兄よ姉よ、見ててくれ。タンタフエルサは着実にクラシックの夢を追う

厳選! 新馬情報局(2018年版)
第34回:タンタフエルサ


 兄や姉が涙を飲んだクラシックの舞台において、弟や妹がそのリベンジを目指す、というのも競馬の面白味のひとつである。

 今年の3歳世代においても、そうした境遇にある馬は少なくない。美浦トレセン(茨城県)の国枝栄厩舎に所属し、デビューへ向けて調整を重ねているタンタフエルサ(牡3歳/父ディープインパクト)も、その1頭だ。

 母のタンタスエルテは、チリで競走生活を送り、GIを含めて数多くの重賞を制してきた名牝。2歳時には、チリの2歳牝馬チャンピオンにも選ばれている。

 現役引退後、日本で繁殖生活に入った彼女は、すでにクラシックの舞台に2頭の産駒を送り込んでいる。

 1頭目は、2009年に産んだパララサルー(牝/父ディープインパクト)。2戦目の未勝利戦で勝利を挙げると、そこから500万下特別、桜花賞トライアルのオープン特別であるアネモネS(中山・芝1600m)と3連勝を飾って、牝馬クラシック第1弾のGI桜花賞(阪神・芝1600m)に挑んだ。

 迎えた本番、戦前には連勝の勢いもあって伏兵の一角として注目を浴びたものの、最後方からの追撃も及ばず9着に終わった。

 その後、秋にはオープン特別の紫苑S(中山・芝2000m)を勝利して、改めて大舞台での活躍が見込まれていたが、惜しくもこのレースを最後に引退。6戦4勝という高いポテンシャルを示しながら、道半ばにしてターフを去ることになった。
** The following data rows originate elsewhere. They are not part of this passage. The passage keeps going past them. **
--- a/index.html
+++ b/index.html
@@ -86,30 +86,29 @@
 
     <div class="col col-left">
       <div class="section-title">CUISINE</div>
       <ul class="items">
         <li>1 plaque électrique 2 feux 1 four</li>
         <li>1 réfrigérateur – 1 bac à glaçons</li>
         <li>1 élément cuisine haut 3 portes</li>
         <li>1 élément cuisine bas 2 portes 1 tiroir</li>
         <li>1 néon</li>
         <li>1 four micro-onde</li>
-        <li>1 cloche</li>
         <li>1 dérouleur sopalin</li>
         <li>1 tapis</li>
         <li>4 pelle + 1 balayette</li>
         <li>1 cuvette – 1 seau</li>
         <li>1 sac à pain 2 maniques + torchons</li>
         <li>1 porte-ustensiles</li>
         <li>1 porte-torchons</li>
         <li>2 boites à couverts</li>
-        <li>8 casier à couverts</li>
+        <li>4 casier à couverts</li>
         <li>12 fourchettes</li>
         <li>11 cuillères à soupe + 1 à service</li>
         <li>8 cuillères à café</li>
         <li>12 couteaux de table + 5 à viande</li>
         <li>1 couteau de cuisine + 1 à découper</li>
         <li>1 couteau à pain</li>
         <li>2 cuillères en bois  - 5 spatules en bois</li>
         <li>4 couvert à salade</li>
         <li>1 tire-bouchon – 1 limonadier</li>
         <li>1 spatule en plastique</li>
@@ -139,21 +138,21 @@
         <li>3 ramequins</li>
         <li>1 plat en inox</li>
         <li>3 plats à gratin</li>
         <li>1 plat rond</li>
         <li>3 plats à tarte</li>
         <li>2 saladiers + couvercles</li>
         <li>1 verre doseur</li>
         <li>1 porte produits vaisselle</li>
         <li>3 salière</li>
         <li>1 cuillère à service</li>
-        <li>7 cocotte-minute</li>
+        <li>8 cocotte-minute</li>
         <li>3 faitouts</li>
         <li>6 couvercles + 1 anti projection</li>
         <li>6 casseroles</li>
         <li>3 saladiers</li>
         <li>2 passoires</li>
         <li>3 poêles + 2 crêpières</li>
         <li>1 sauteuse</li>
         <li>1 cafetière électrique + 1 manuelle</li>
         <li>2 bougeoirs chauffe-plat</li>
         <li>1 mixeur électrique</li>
 もう1頭は、2012年生まれのタンタアレグリア(牡6歳/父ゼンノロブロイ)。こちらは、ダービートライアルとなるGII青葉賞(東京・芝2400m)で2着となって、GI日本ダービー(東京・芝2400m)への出走権を獲得した。

 距離適性から競馬界最高峰の舞台でも穴人気して一発を期待されたが、結果は7着に終わった。それでも、後方から堅実な脚を使って能力の片鱗は見せた。
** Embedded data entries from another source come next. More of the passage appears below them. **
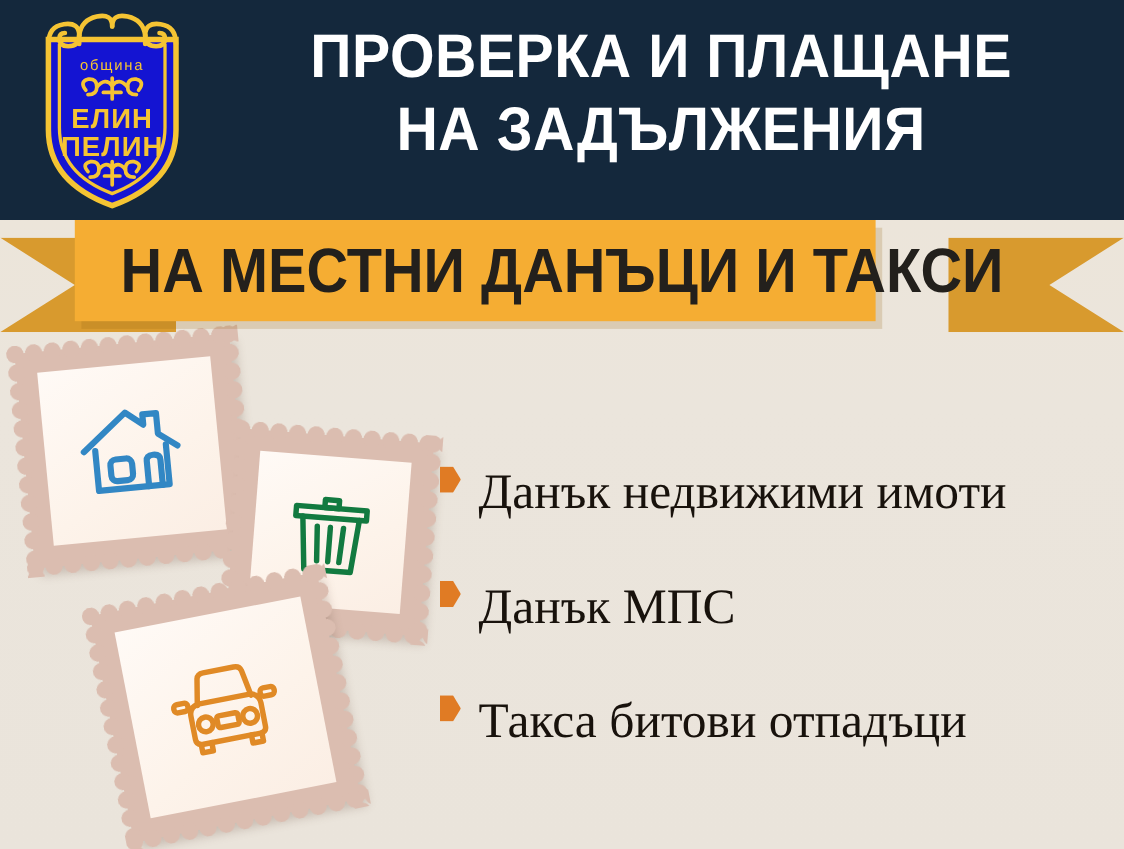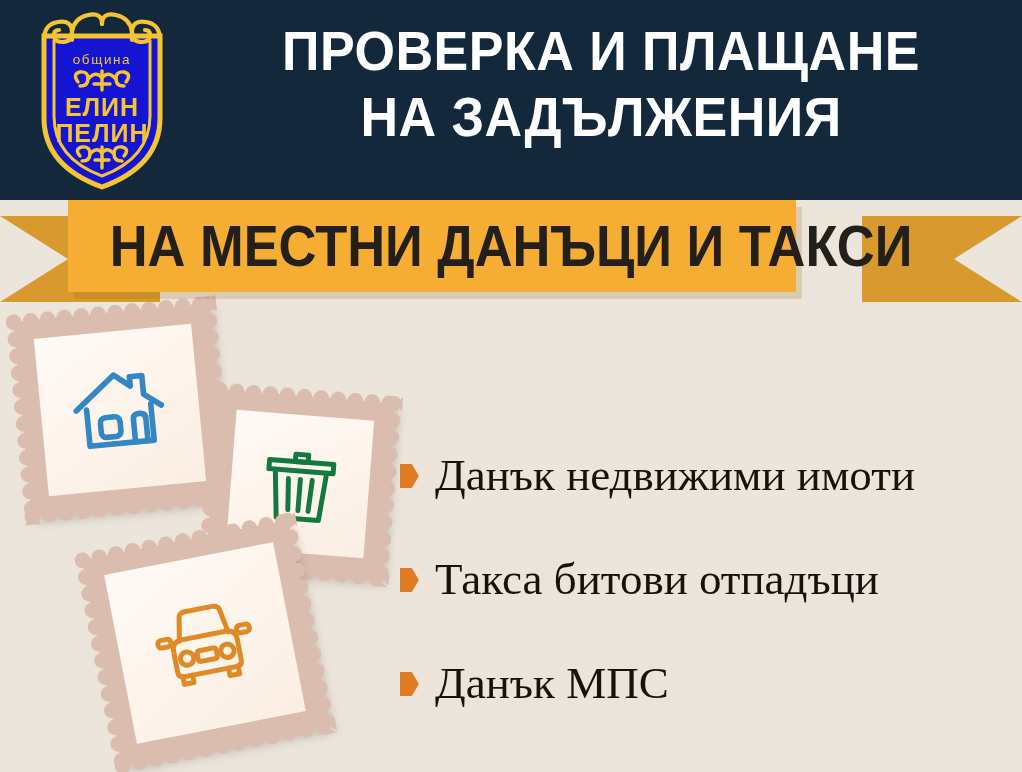--- a/index.html
+++ b/index.html
@@ -179,21 +179,20 @@
   
   .tax-list {
     position: absolute;
     left: 400px;
     top: 424px;
     width: 612px;
     z-index: 5;
   }
   .tax-item {
     display: flex;
-    align-items: center;
     height: 104px;
   }
   .bullet {
     flex: 0 0 auto;
     width: 19px;
     height: 24px;
     margin-right: 16px;
     background: #e07b24;
     clip-path: polygon(0 0, 62% 0, 100% 50%, 62% 100%, 0 100%);
   }
@@ -319,21 +318,21 @@
 
   </div>
 
   <div class="tax-list">
     <div class="tax-item">
       <span class="bullet"></span>
       <span class="tax-label">Данък недвижими имоти</span>
     </div>
     <div class="tax-item">
       <span class="bullet"></span>
-      <span class="tax-label">Такса битови отпадъци</span>
+      <span class="tax-label">Данък МПС</span>
     </div>
     <div class="tax-item">
       <span class="bullet"></span>
-      <span class="tax-label">Данък МПС</span>
+      <span class="tax-label">Такса битови отпадъци</span>
     </div>
   </div>
 
 </div>
 
 </body></html>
 以降、GI菊花賞(京都・芝3000m)でも4着と善戦し、古馬になってからも重賞戦線で奮闘。5歳となった昨年、GIIアメリカジョッキークラブカップ(中山・芝2200m)を勝って初の重賞制覇を遂げている。

 そんな兄と姉の果たせなかった夢、クラシックでの戴冠を託されたタンタフエルサ。同馬を間近で見ているスタッフたちは現段階でどのような評価をしているのか、関東競馬専門紙のトラックマンが伝える。
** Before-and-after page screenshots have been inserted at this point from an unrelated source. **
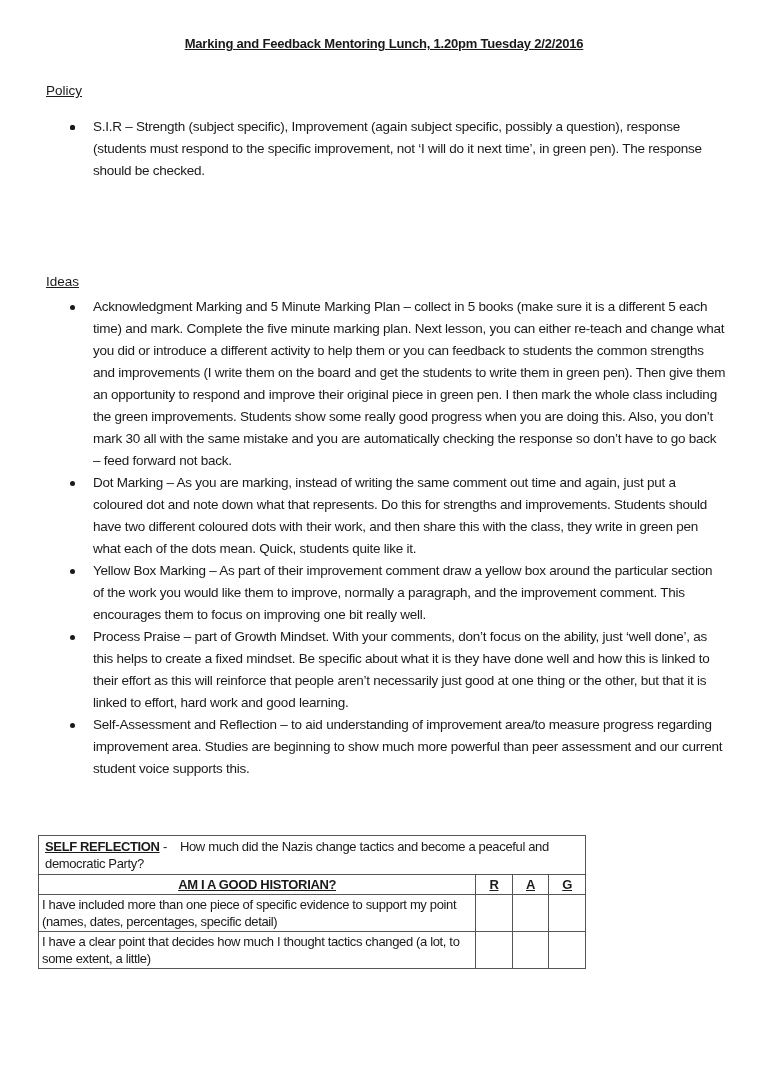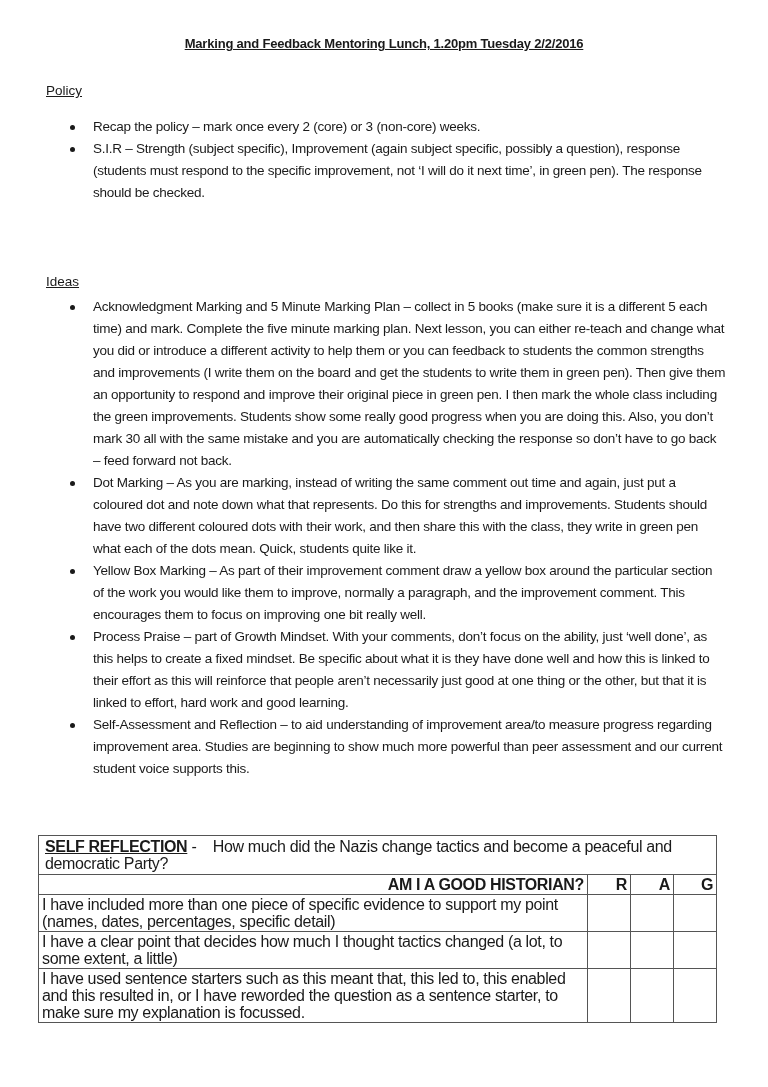--- a/index.html
+++ b/index.html
@@ -16,40 +16,40 @@
   }
   ul.bullets {
     position: absolute; left: 46px; width: 680px; margin: 0; padding: 0; list-style: none;
     font-size: 13.5px; line-height: 22px; letter-spacing: -0.25px;
   }
   ul.bullets li { position: relative; padding-left: 47px; }
   ul.bullets li .dot {
     position: absolute; left: 24px; top: 9px; width: 5px; height: 5px; border-radius: 50%; background: #1a1a1a;
   }
   table.reflect {
-    position: absolute; left: 38px; top: 835px; width: 679px;
-    border-collapse: collapse; font-size: 16px; letter-spacing: -0.35px; line-height: 17px;
+    position: absolute; left: 38px; top: 835px; width: 548px;
+    border-collapse: collapse; font-size: 13px; letter-spacing: -0.35px; line-height: 17px;
   }
   table.reflect td, table.reflect th {
     border: 1.3px solid #555; padding: 1px 3px; vertical-align: top; text-align: left; font-weight: normal;
   }
   table.reflect .sr { height: 19px; padding: 2px 6px; }
   table.reflect .sr b { text-decoration: underline; font-weight: bold; }
-  table.reflect th { text-align: right; font-weight: bold; height: 15px; }
+  table.reflect th { text-align: center; font-weight: bold; height: 15px; text-decoration: underline; }
   .crit { width: 542px; }
   .rag { width: 36px; }
 </style>
 </head>
 <body>
 
 <div class="title">Marking and Feedback Mentoring Lunch, 1.20pm Tuesday 2/2/2016</div>
 
 <div class="heading" style="top:83px;">Policy</div>
 <ul class="bullets" style="top:116px;">
-  <li><span class="dot"></span><span>Recap the policy – mark once every 2 (core) or 3 (non-core) weeks.</span></li>
+  <li><span class="dot"></span></li>
   <li><span class="dot"></span><span>S.I.R – Strength (subject specific), Improvement (again subject specific, possibly a question), response (students must respond to the specific improvement, not ‘I will do it next time’, in green pen). The response should be checked.</span></li>
 </ul>
 
 <div class="heading" style="top:274px;">Ideas</div>
 <ul class="bullets" style="top:296px;">
   <li><span class="dot"></span><span>Acknowledgment Marking and 5 Minute Marking Plan – collect in 5 books (make sure it is a different 5 each time) and mark. Complete the five minute marking plan. Next lesson, you can either re-teach and change what you did or introduce a different activity to help them or you can feedback to students the common strengths and improvements (I write them on the board and get the students to write them in green pen). Then give them an opportunity to respond and improve their original piece in green pen. I then mark the whole class including the green improvements. Students show some really good progress when you are doing this. Also, you don’t mark 30 all with the same mistake and you are automatically checking the response so don’t have to go back – feed forward not back.</span></li>
   <li><span class="dot"></span><span>Dot Marking – As you are marking, instead of writing the same comment out time and again, just put a coloured dot and note down what that represents. Do this for strengths and improvements. Students should have two different coloured dots with their work, and then share this with the class, they write in green pen what each of the dots mean. Quick, students quite like it.</span></li>
   <li><span class="dot"></span><span>Yellow Box Marking – As part of their improvement comment draw a yellow box around the particular section of the work you would like them to improve, normally a paragraph, and the improvement comment. This encourages them to focus on improving one bit really well.</span></li>
   <li><span class="dot"></span><span>Process Praise – part of Growth Mindset. With your comments, don’t focus on the ability, just ‘well done’, as this helps to create a fixed mindset. Be specific about what it is they have done well and how this is linked to their effort as this will reinforce that people aren’t necessarily just good at one thing or the other, but that it is linked to effort, hard work and good learning.</span></li>
   <li><span class="dot"></span><span>Self-Assessment and Reflection – to aid understanding of improvement area/to measure progress regarding improvement area. Studies are beginning to show much more powerful than peer assessment and our current student voice supports this.</span></li>
@@ -71,20 +71,14 @@
     <td></td>
     <td></td>
     <td></td>
   </tr>
   <tr style="height:35px;">
     <td>I have a clear point that decides how much I thought tactics changed (a lot, to some extent, a little)</td>
     <td></td>
     <td></td>
     <td></td>
   </tr>
-  <tr style="height:53px;">
-    <td>I have used sentence starters such as this meant that, this led to, this enabled and this resulted in, or I have reworded the question as a sentence starter, to make sure my explanation is focussed.</td>
-    <td></td>
-    <td></td>
-    <td></td>
-  </tr>
 </tbody>
   </table>
 
 </body></html>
「(タンタフエルサは)体質が弱く、それでここまでデビューが遅れてしまったようです。パララサルーやタンタアレグリアの若い頃と同じで、『トモ(腰から後脚の付け根)に甘い面がある』とスタッフ。それもあって、『牧場でもあまり乗り込めなかった』とのことで、陣営としてもなかなか苦心しているようですね」

 デビューの予定は、1月28日の3歳新馬(東京・芝1800m)。ただ、満を持してここへ送り出すというよりは、「一度レースに使うことで、変わり身を見せてほしい」という陣営の思惑があるという。

 その辺の事情について、先述のトラックマンが続ける。

「兄も姉もクラシックには乗りましたが、スタッフは『使いつつよくなっていった』と話しており、晩成タイプと捉えているようです。タンタフエルサに対するイメージも、その点は変わらないみたいです。ゆえに、陣営としては早急な結果を求めておらず、『兄と同じくいいモノは持っているので、レースの中で成長していけば(秘めた能力が)開花するかも』と、ゆったりと構えています」

 タンタフエルサのここまでの過程は、決して順風満帆だったとは言えない。そういう意味では、兄や姉のリベンジを期待するのは酷なような気もするが、その資質は兄や姉にも劣らないという。

 ならば、まずは兄や姉がたどり着いたクラシックの舞台に立つことを目指してほしい。その第一歩となるデビュー戦の走りに注目である。